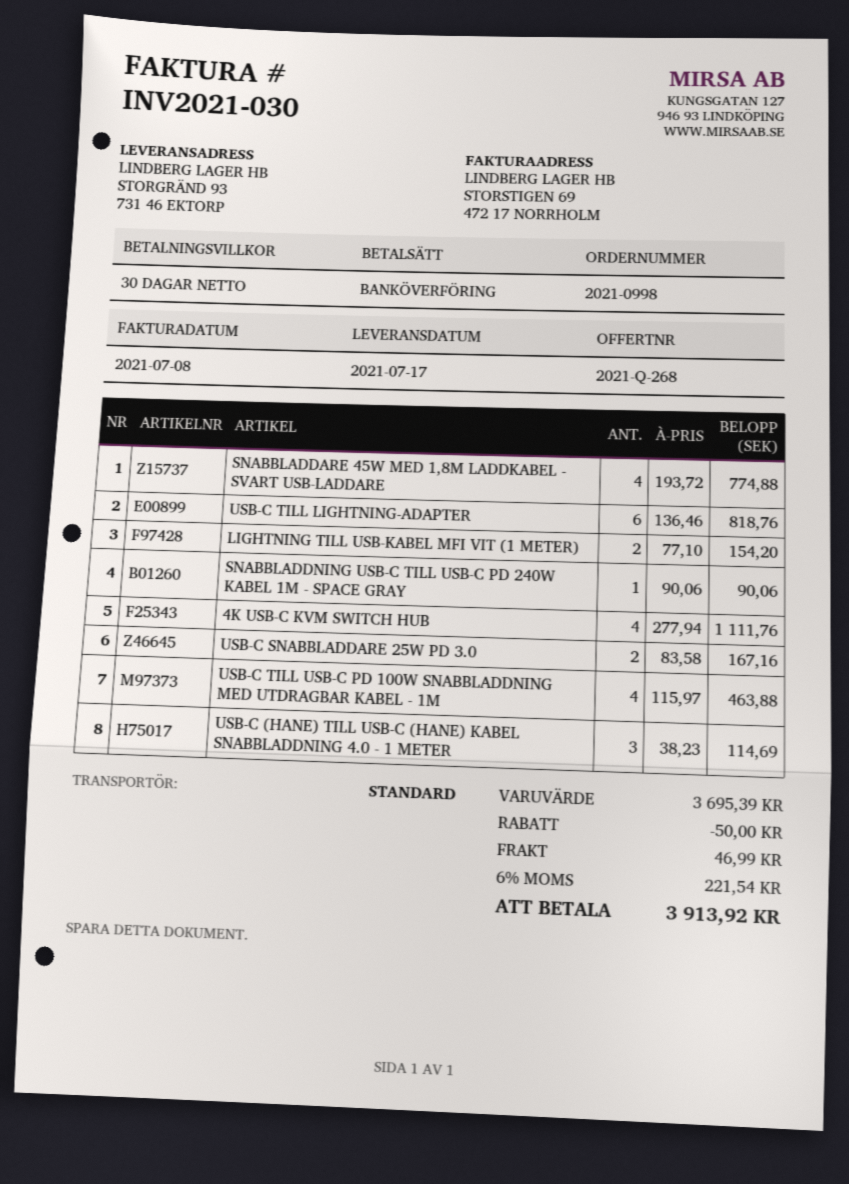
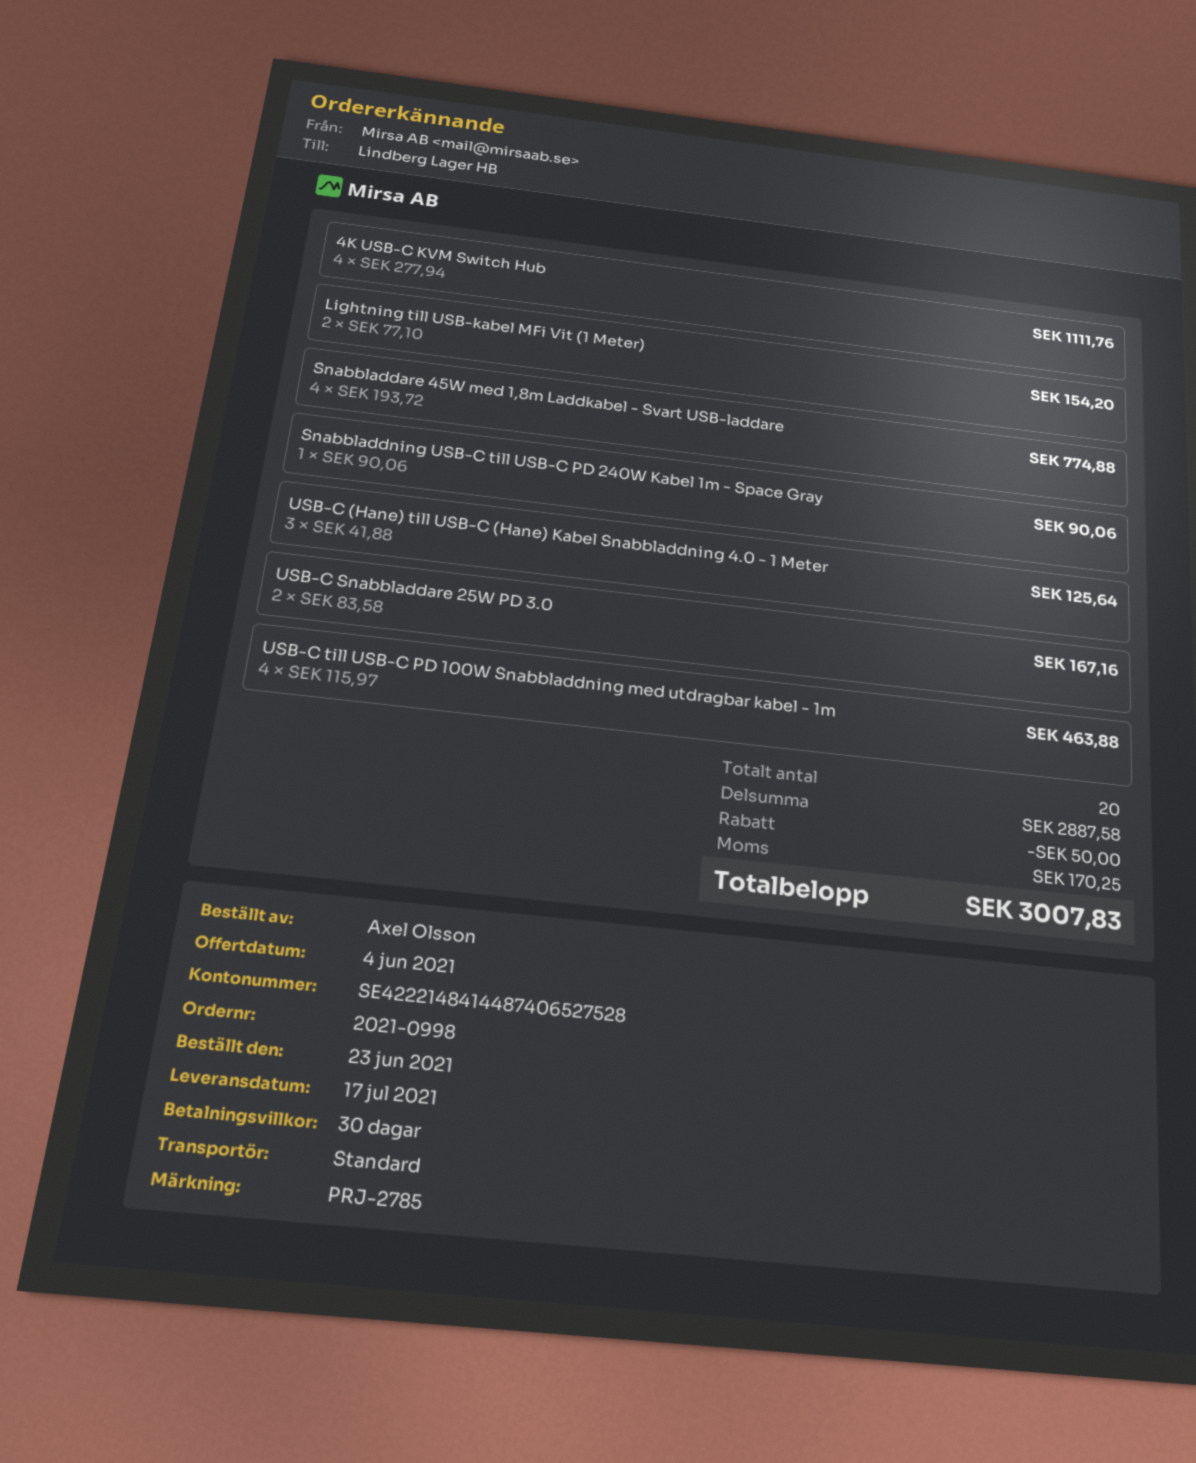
USB-C TILL LIGHTNING-ADAPTER: 6 x 136.46 = 818.76 -> none
USB-C (HANE) TILL USB-C (HANE) KABEL SNABBLADDNING 4.0 - 1 METER: 3 x 38.23 = 114.69 -> 3 x 41.88 = 125.64
subtotal: 3695.39 -> 2887.58
shipping: 46.99 -> none
tax: 221.54 -> 170.25
total: 3913.92 -> 3007.83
= = = = =
● WHAT IS BEING ASKED: Every line above in which the word "TILL" occurs is to be copied.

● YOUR RESPONSE:
USB-C TILL LIGHTNING-ADAPTER: 6 x 136.46 = 818.76 -> none
USB-C (HANE) TILL USB-C (HANE) KABEL SNABBLADDNING 4.0 - 1 METER: 3 x 38.23 = 114.69 -> 3 x 41.88 = 125.64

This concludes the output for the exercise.